Revision comparison data
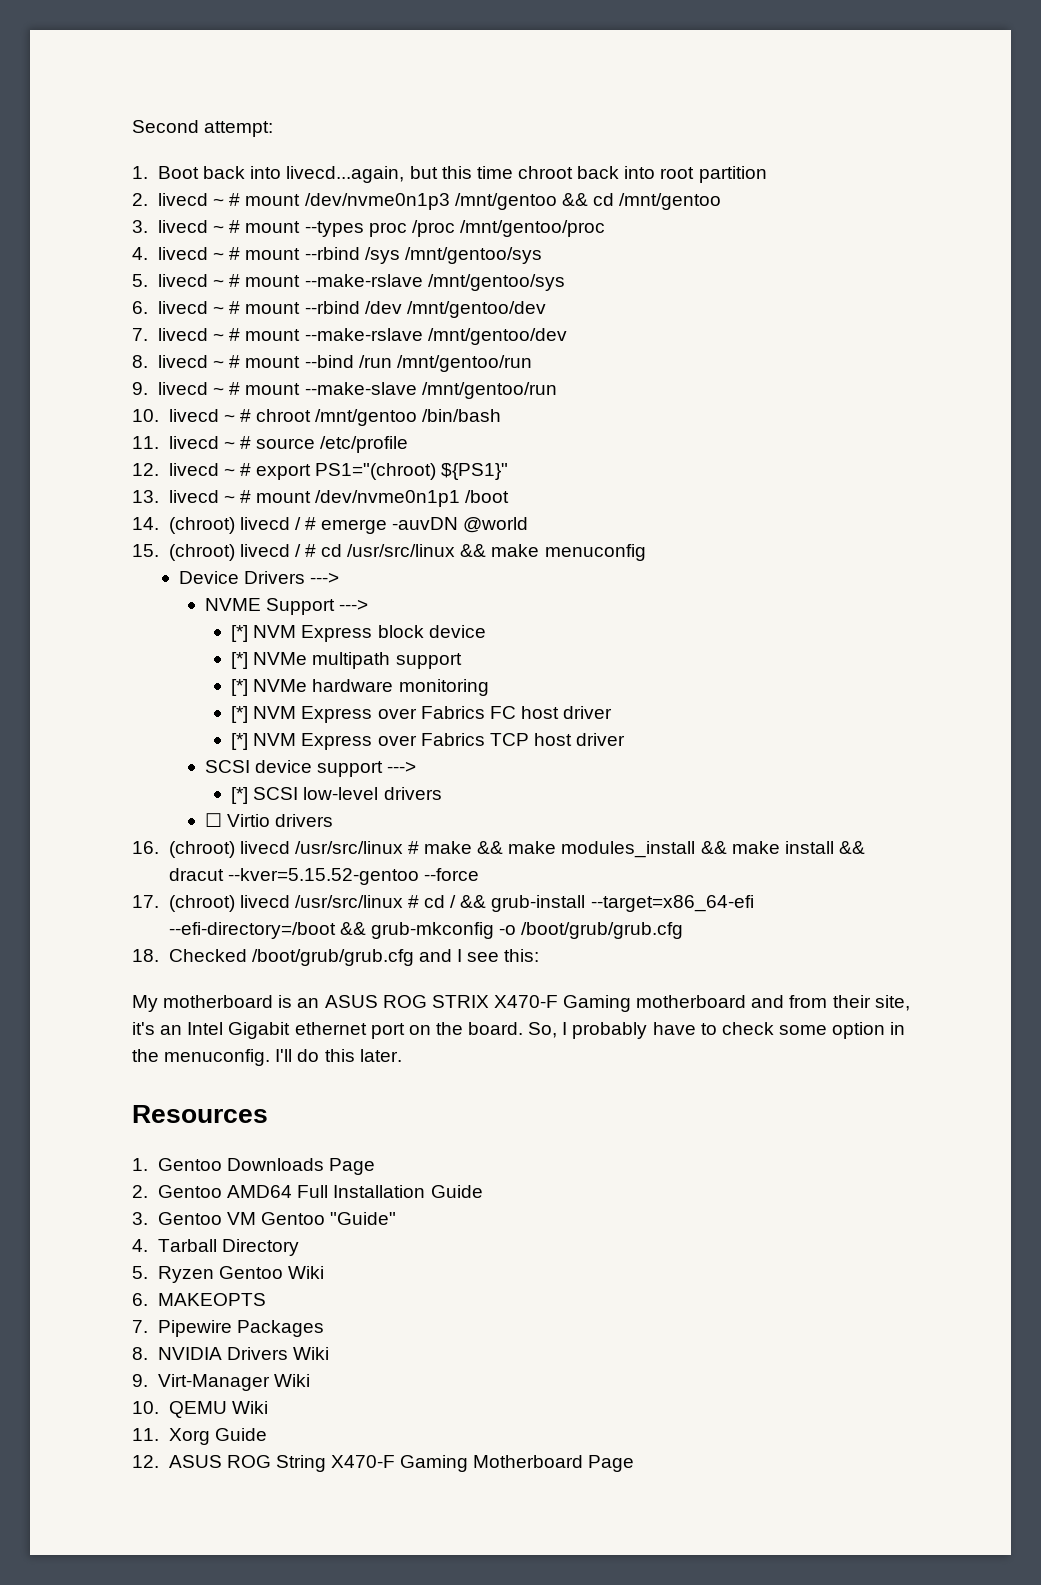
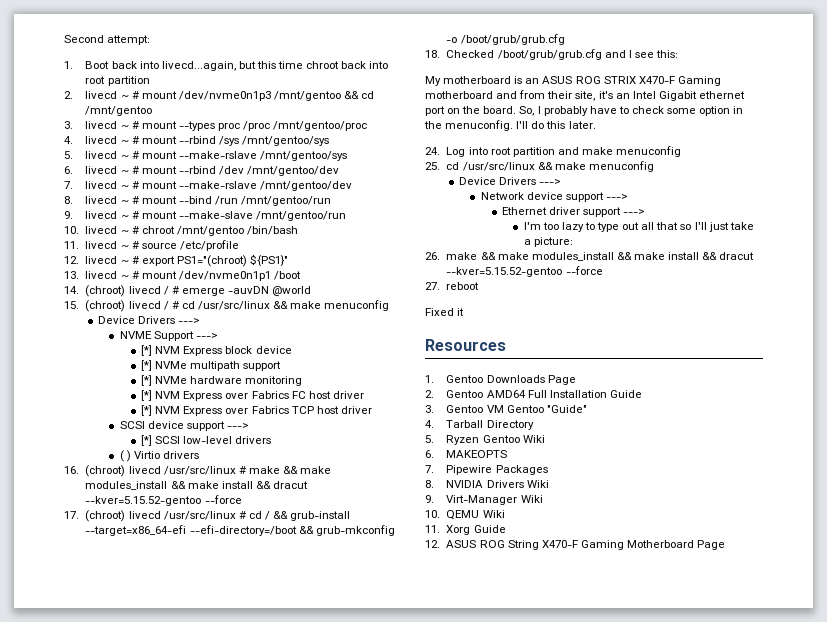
- ☐ Virtio drivers
+ ( ) Virtio drivers
+ 24. Log into root partition and make menuconfig
+ 25. cd /usr/src/linux && make menuconfig
+ Device Drivers --->
+ Network device support --->
+ Ethernet driver support --->
+ I'm too lazy to type out all that so I'll just take a picture:
+ 26. make && make modules_install && make install && dracut --kver=5.15.52-gentoo --force
+ 27. reboot
+ Fixed it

# Required action
Set down exactly the lines that begin with the one containing "cd /usr/src/linux && make menuconfig" and end with the last line above, and no others.

# Expected answer
+ 25. cd /usr/src/linux && make menuconfig
+ Device Drivers --->
+ Network device support --->
+ Ethernet driver support --->
+ I'm too lazy to type out all that so I'll just take a picture:
+ 26. make && make modules_install && make install && dracut --kver=5.15.52-gentoo --force
+ 27. reboot
+ Fixed it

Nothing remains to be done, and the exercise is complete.